So denies introducing me to this title, so that leaves or a random find on Amazon. However I got initially heard about this sucker, I left it to rot on a wish list for a while. But the January poll for YA Futuristic Fiction got me jonesing to read as much of it as I could, so I plopped it in my cart and read it as soon as I was able.
The premise: ganked from BN.com: Seventeen-year-old Joss is a rebel, and a student of time travel at the prestigious Centre for Neo-Historical Studies. This year, for the first time, the Centre has an alien student— Mavkel, from the planet Choria. And Mavkel has chosen Joss, of all people, as his roommate and study partner. Then Mavkel gets sick. Joss quickly realizes that his will to live is draining away. The only way she can help Mavkel is by breaking the Centre’s strictest rules . . . and that means going back in time to change history.
Review style: definite spoilers. It’s a short book, and simple for what it is (I mean that in a good way), but I want to be able to talk about specific plot points, and I can’t do that without spoiling this thing. If you want to be surprised (and trust me, if you’re interested in this book, you’ll WANT to be surprised), skip to the “My Rating” section at the end of the review.
I think this book initially grabbed my attention not only for its cover and intriguing title, but the fact that Goodman is blending science fiction and music. Add time travel to the mix and you’ve got an interested reader in me. That said, I do wish music had played a bigger role in the story.
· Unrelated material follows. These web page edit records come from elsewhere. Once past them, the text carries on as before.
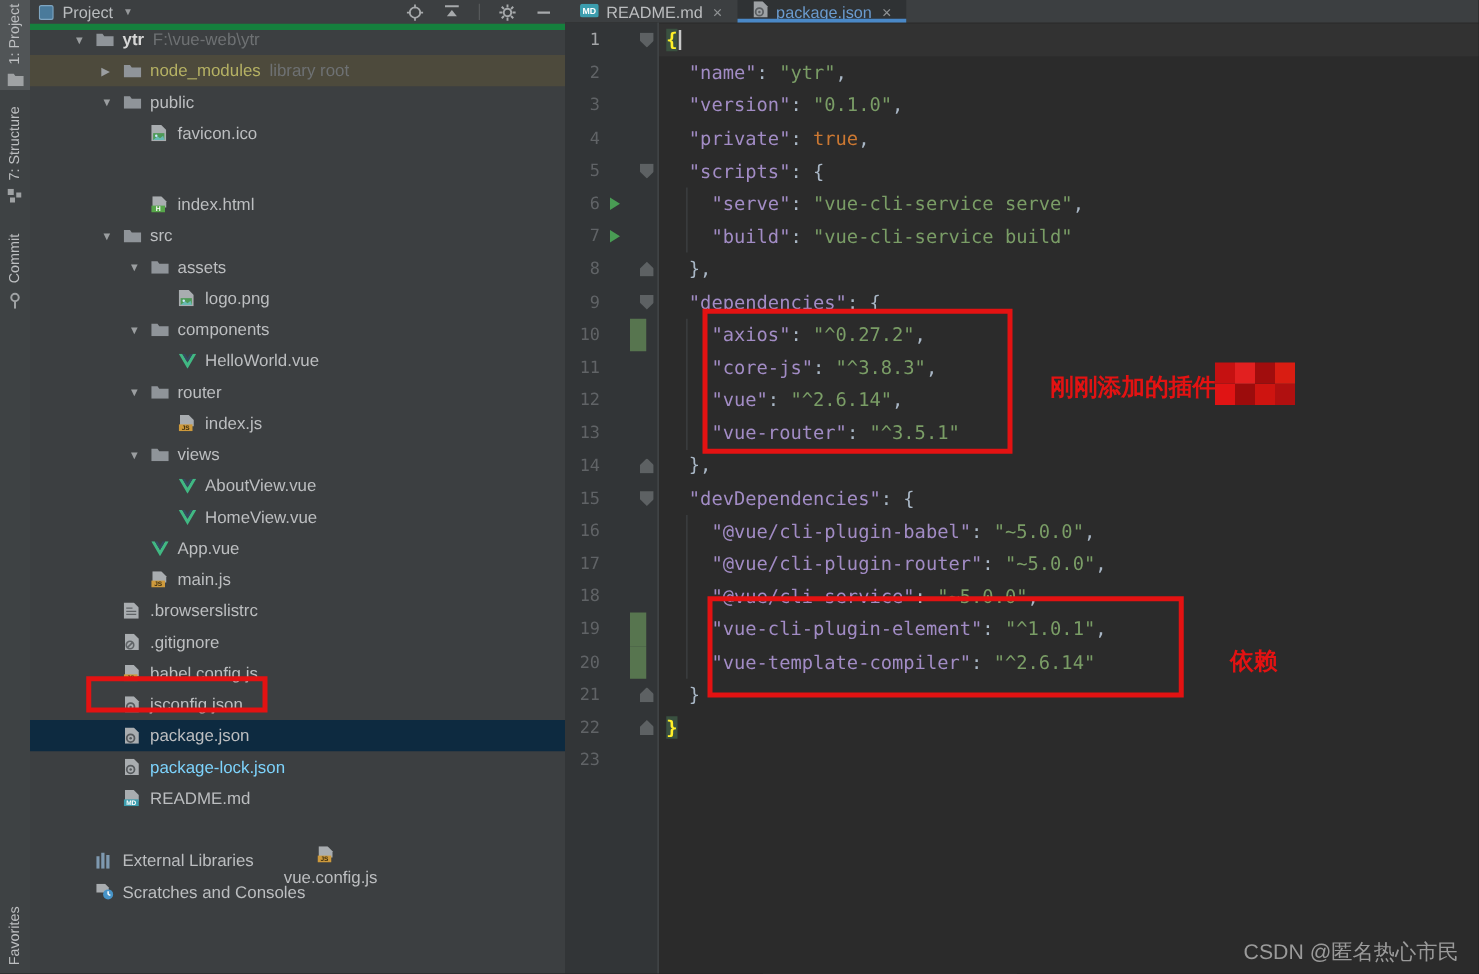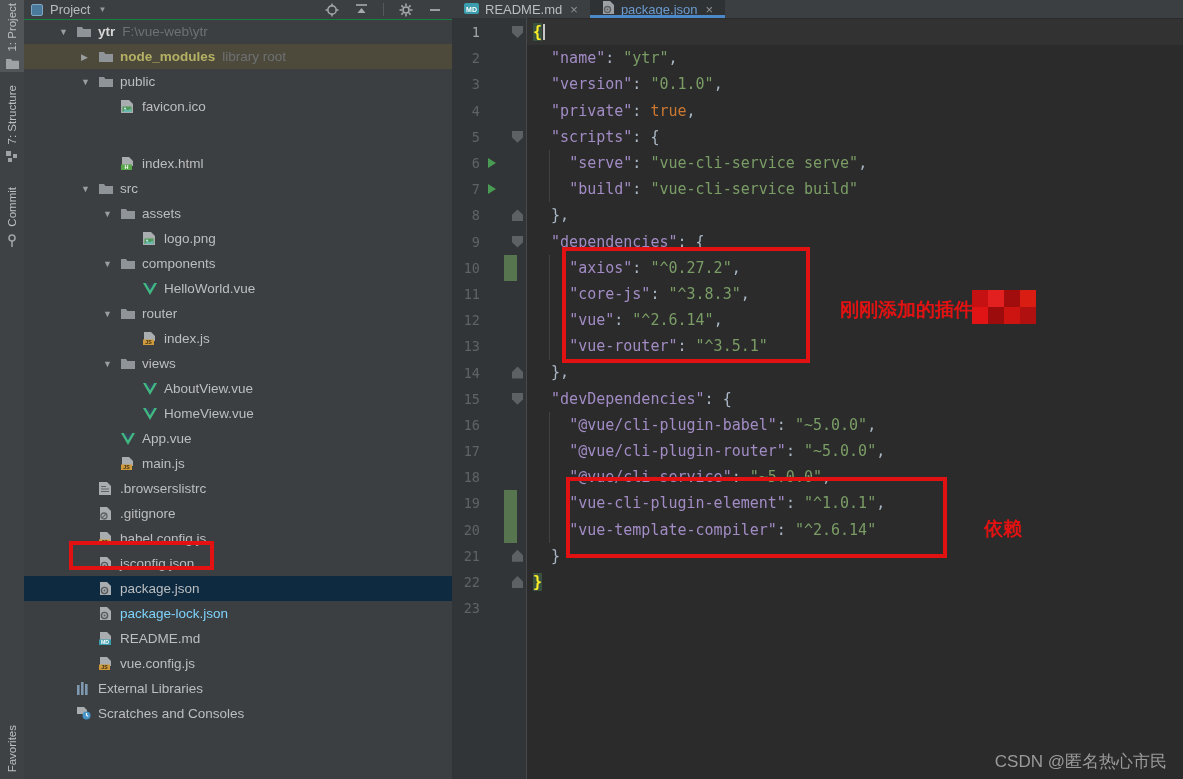"Project" .panel-header { border-bottom: 1px solid #15803d -> 5px solid #15803d }
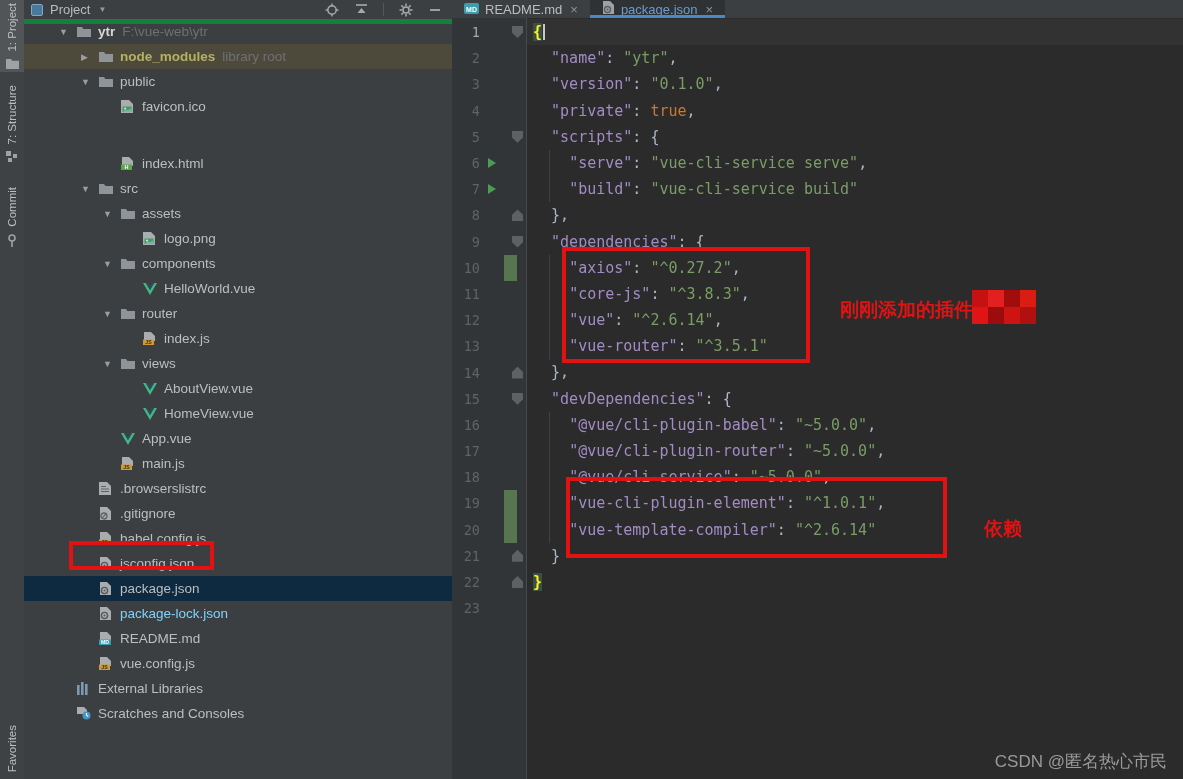"node_modules" .lab-lib { font-weight: bold -> none }
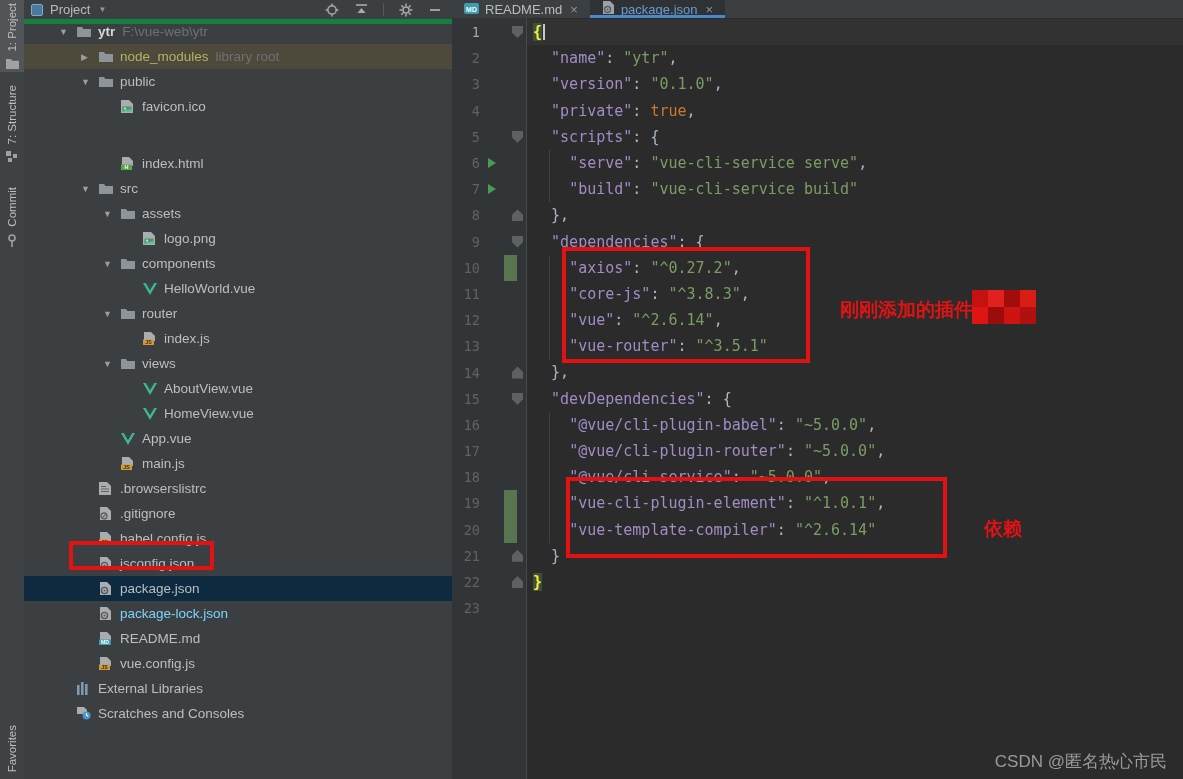"vue.config.js" div.trow { flex-direction: none -> column }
Goodman hinted at it in some places, but music in and of itself never really served a major purpose. It had no specific role in the plot, and I really wish it had, simply because I used to be a music major and understand how analytical music is, and therefore love to see that fusion between music and science. As it stands, the music stands as a talent for Joss and a connection to the alien species (song seems to play a major role in their language), but nothing truly defining. We see passages where Mav will “sing” something, but again, there’s the selfish part of me that really wishes this had been explored more thoroughly.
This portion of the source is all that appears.